A pause, and then the lights flickered. A rumble ran through the ship’s artificial gravity. Another pause, and then the comm clicked on again, this time with the voice of the leotaur first mate. “Attention, all hands. We have taken major damage to engines two and four, and so we must heave-to for boarding by the Alliance frigate Arrow. Run purge-plan C, and move all captives to Hold Number Two. Repeat: Run purge-plan C, and move all captives to Hold Number Two.

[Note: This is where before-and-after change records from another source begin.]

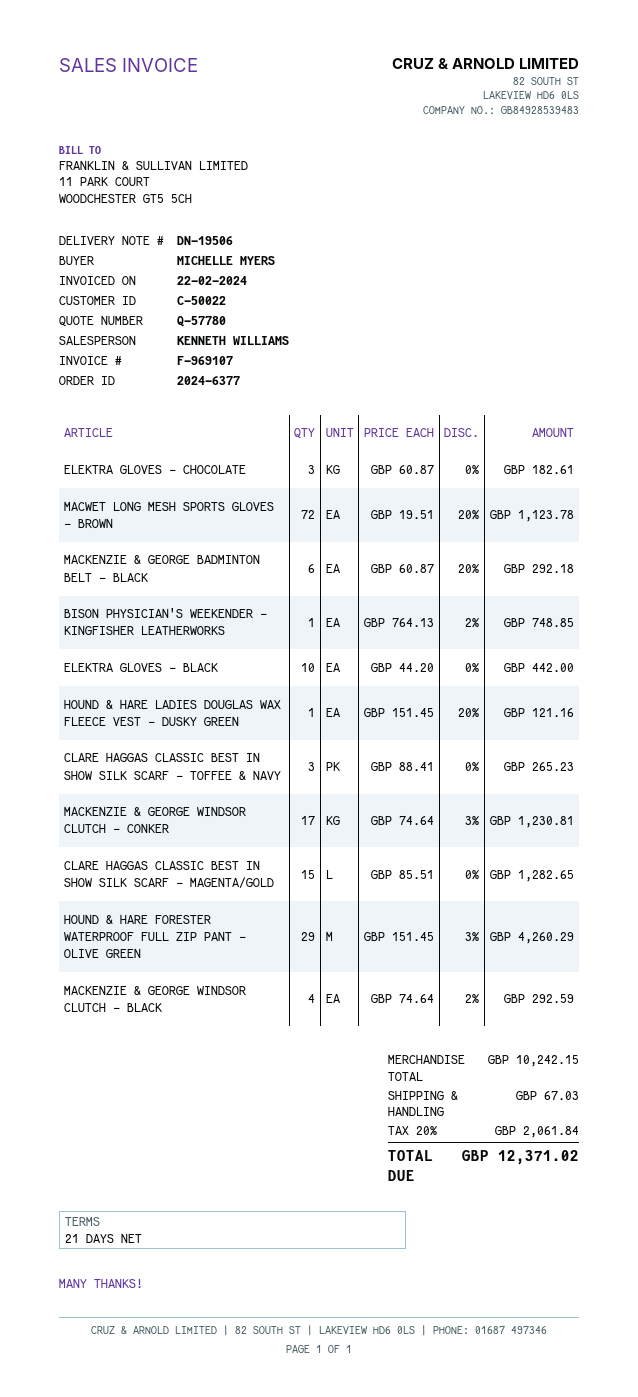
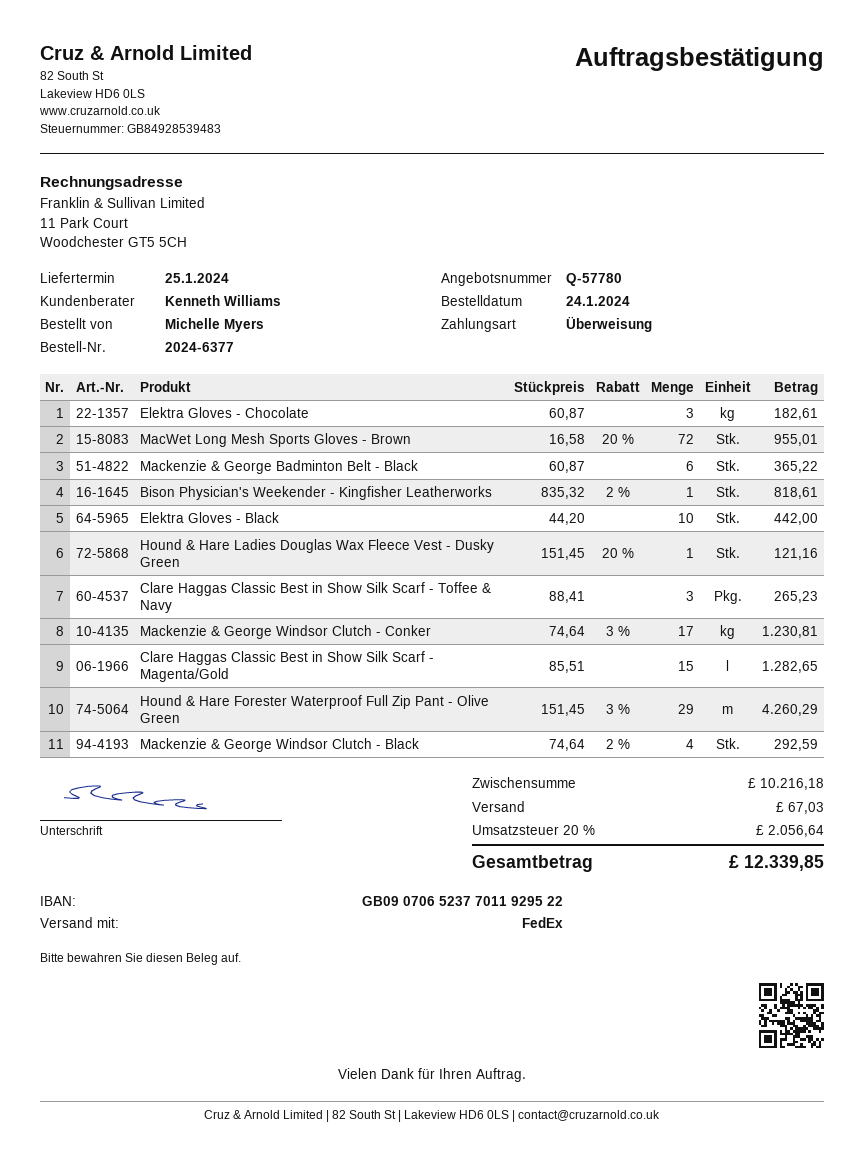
MACWET LONG MESH SPORTS GLOVES - BROWN: 72 x 19.51 - 20% = 1123.78 -> 72 x 16.58 - 20% = 955.01
MACKENZIE & GEORGE BADMINTON BELT - BLACK: 6 x 60.87 - 20% = 292.18 -> 6 x 60.87 = 365.22
BISON PHYSICIAN'S WEEKENDER - KINGFISHER LEATHERWORKS: 1 x 764.13 - 2% = 748.85 -> 1 x 835.32 - 2% = 818.61
subtotal: 10242.15 -> 10216.18
tax: 20% = 2061.84 -> 20% = 2056.64
total: 12371.02 -> 12339.85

And be sure to cleanse any personal stashes; we will be having guests aboard, shortly.”
The kraken flipped a set of switches in what Ilene guessed to be the ‘purge’ command. “Sigh.” Alex’s vocoder translated his emotion into a word. “It was such a nice recording, too.”
Spacer First Class Ilene Li, of the Terran Navy’s late ship Harrier, stood barefoot before Junior-captain Fraadress of the Alliance frigate Arrow. Barefoot, but not nude: She now wore a skimpy confection of the squidcat’s pseudo-silk that left her arms, legs, and midriff exposed.
“Spacer Li, I understand that you are the one responsible for the Resourceful sending out an emergency signal.” The male leotaur raised an eyebrow, inviting response.
“Yes, Sir,” Ilene answered.
“Because of this, I am giving the - scuttlebutt? - yes, scuttlebutt, directly to you to pass on to your comrades. I have three cuts of news, one good from your point of view, and two more that are less good.” He gave her a human-style shrug, then continued. “The first cut of bad news is that Captain Jones and the Resourceful have a reserve commission in one of the Treasure World navies. He has moved his battle into the legal battlefield, and it appears that he might win there. In any case, we cannot hold him as a pirate.” His tail flicked in apology.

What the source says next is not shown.